Depuis qu’elle restait à la maison, c’était la descente aux enfers pour elle, et surtout pour eux.

Laurie ne savait plus quoi faire pour l’aider. L’assistante sociale du collège avait fait un signalement.Les maîtresse des jumelles aussi. Et son frère séchait pour trainer avec les mecs de la cité.

Laurie loupait tellement de cours, qu’elle ne suivait plus. De toute façon à quoi cela servait d’aller au collège  et d’avoir son brevet ?

Hier Nancy, lui avait raconté la conversation qu’elle avait entendu, pendant qu’elle attendait sa mère au bar . Elle avait passé la soirée à lui expliquer que ce n’était pas sa la faute de sa mère. Ni celle de la vipère qui sifflait. Elle avait fait une soirée cabane. Tous dans sa chambre, sauf son frère qui à12 ans, se prenait déjà pour un grand. Et on regardait un film sur l’ordinateur au chaud sous la couette. Un beau film pour que les petites puissent rêver…

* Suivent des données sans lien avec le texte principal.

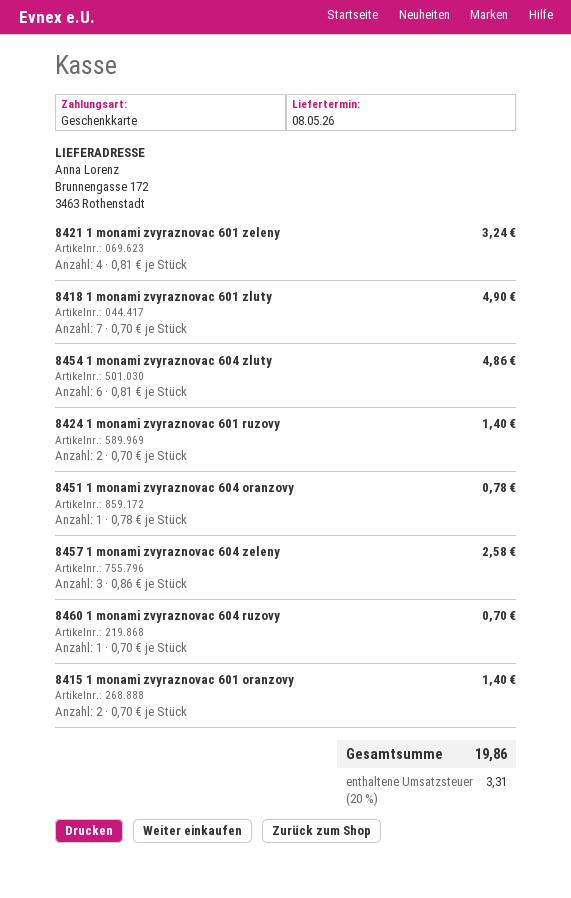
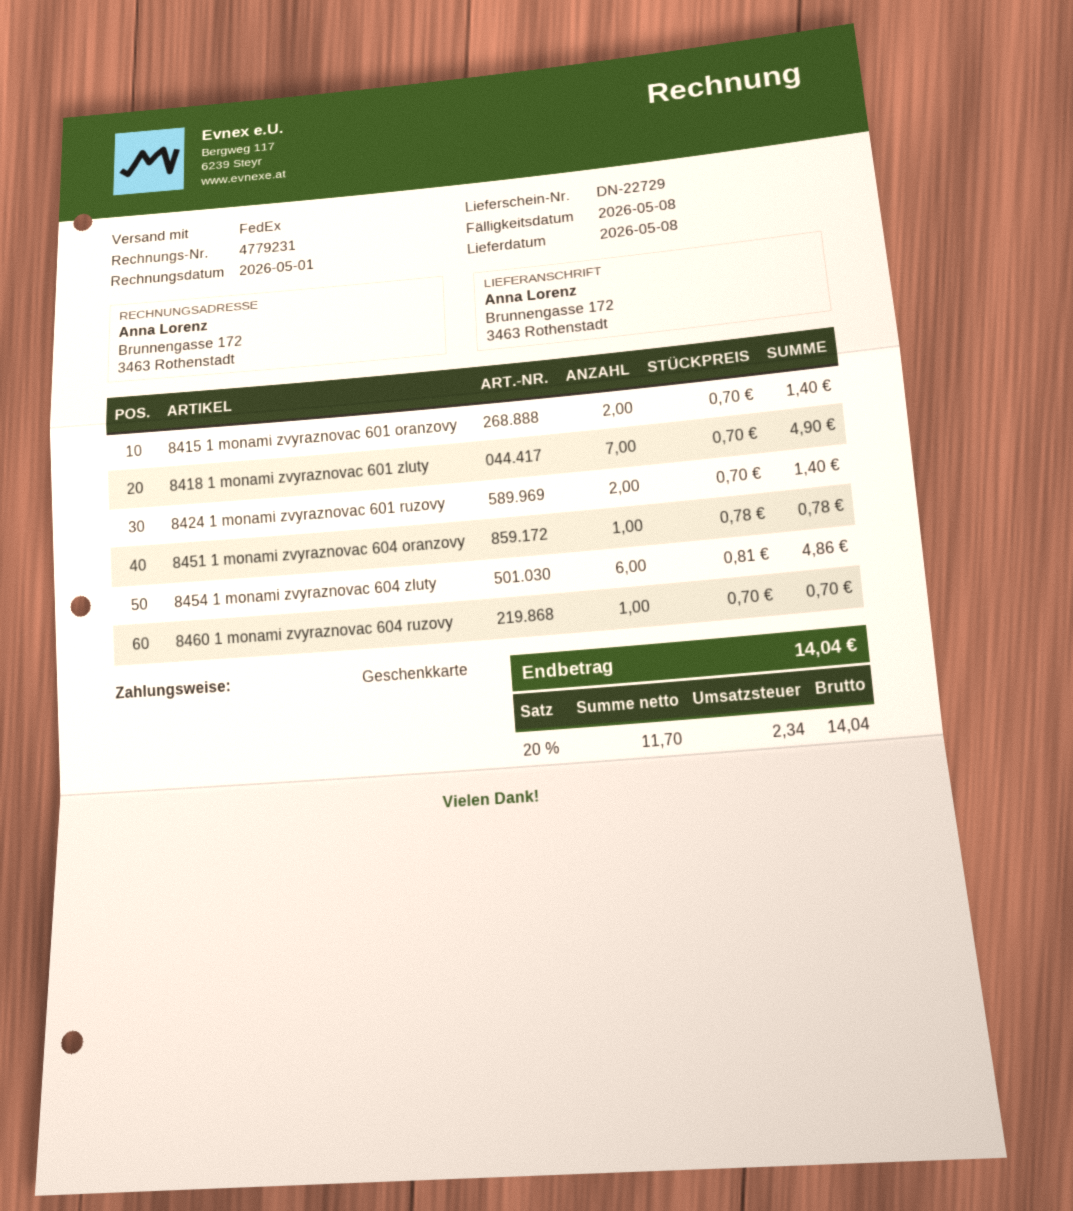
8421 1 monami zvyraznovac 601 zeleny: 4 x 0.81 = 3.24 -> none
8457 1 monami zvyraznovac 604 zeleny: 3 x 0.86 = 2.58 -> none
tax: 20% = 3.31 -> 20% = 2.34
total: 19.86 -> 14.04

Elle attrapa son bonnet, fourra le porte monnaie de sa mère dans sa poche, et pris le sac poubelle pour le déposer dans la benne en bas. Le bruit des bouteilles tintait comme des cloches dans l’escalier. Elle ouvrit le container et les jeta, en criant « paniiiiiiiierrrr », comme si elle jouait au basket.C’était le rituel du matin, qui mettait en forme, celui qui cache ou efface la réalité de leur vie. Elle se sentait si légère après.

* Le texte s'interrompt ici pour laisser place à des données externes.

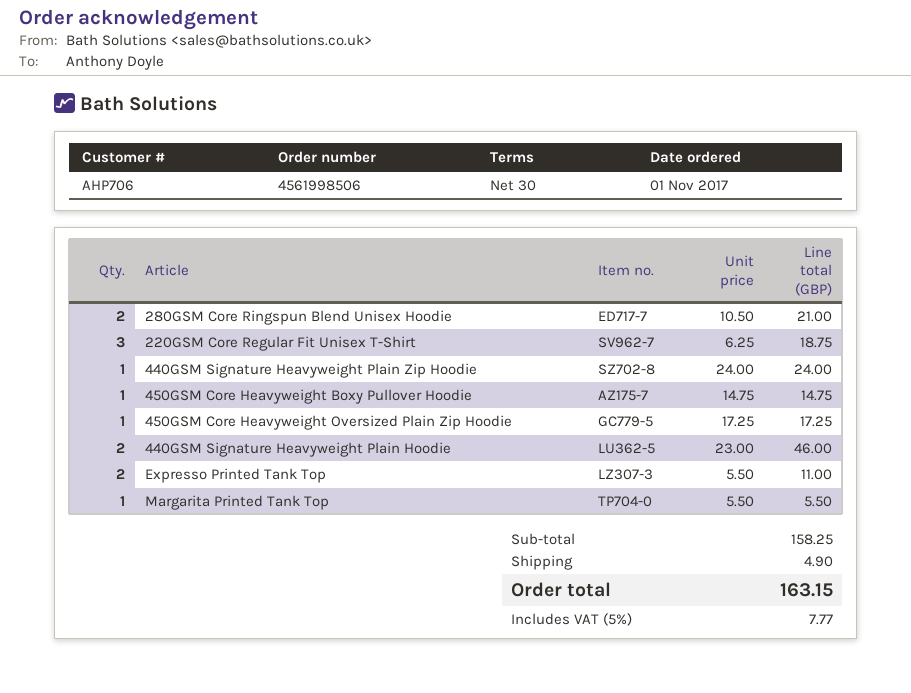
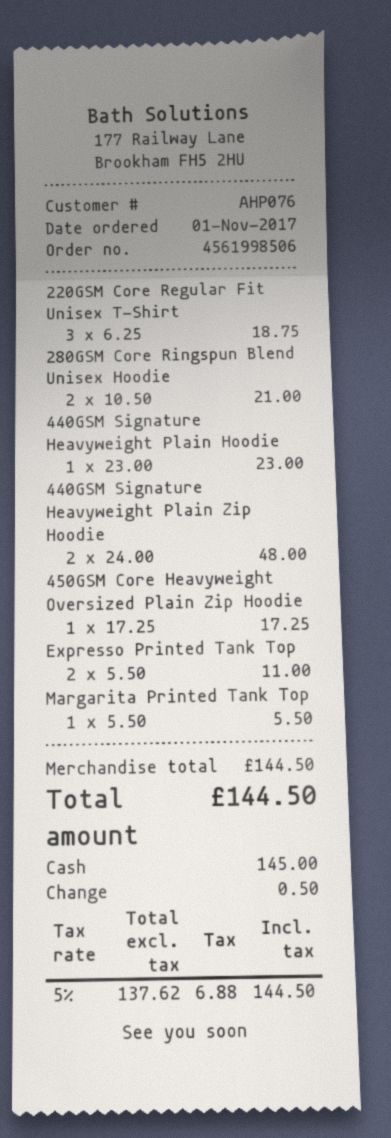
customer number: AHP706 -> AHP076
440GSM Signature Heavyweight Plain Zip Hoodie: 1 x 24.00 = 24.00 -> 2 x 24.00 = 48.00
450GSM Core Heavyweight Boxy Pullover Hoodie: 1 x 14.75 = 14.75 -> none
440GSM Signature Heavyweight Plain Hoodie: 2 x 23.00 = 46.00 -> 1 x 23.00 = 23.00
subtotal: 158.25 -> 144.50
shipping: 4.90 -> none
tax: 5% = 7.77 -> 5% = 6.88
total: 163.15 -> 144.50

D’un pas rapide, se dirigea vers la supérette pour faire quelques courses pour le petit déjeuner:  du pain frais, quelques clémentines pour le goûter,  et surtout de quoi faire des Mannele avec les enfants, et du chocolat pour Saint Nicolas . Elle avait trouvé la recette sur le site de Chef Simon. Elle se souvenait des Mannele de Mamie Zabeth, toujours accompagnés de mandarines ou d’oranges.

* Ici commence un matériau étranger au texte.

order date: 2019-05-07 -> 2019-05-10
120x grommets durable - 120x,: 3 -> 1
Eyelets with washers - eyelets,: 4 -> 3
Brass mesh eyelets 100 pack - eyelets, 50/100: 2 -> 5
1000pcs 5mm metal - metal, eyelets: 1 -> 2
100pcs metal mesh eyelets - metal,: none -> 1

Elle marchait légère comme l’air, sautillant presque à chaque pas.

Saint Nicolas passera !

Sans se douter une seconde que Odette comme tous les matins avait suivit la scène derrière les rideaux de sa cuisine d’un air réprobateur. Ni que Monsieur Jacques, était derrière elle , pour sa sortie café-tiercé-école du matin.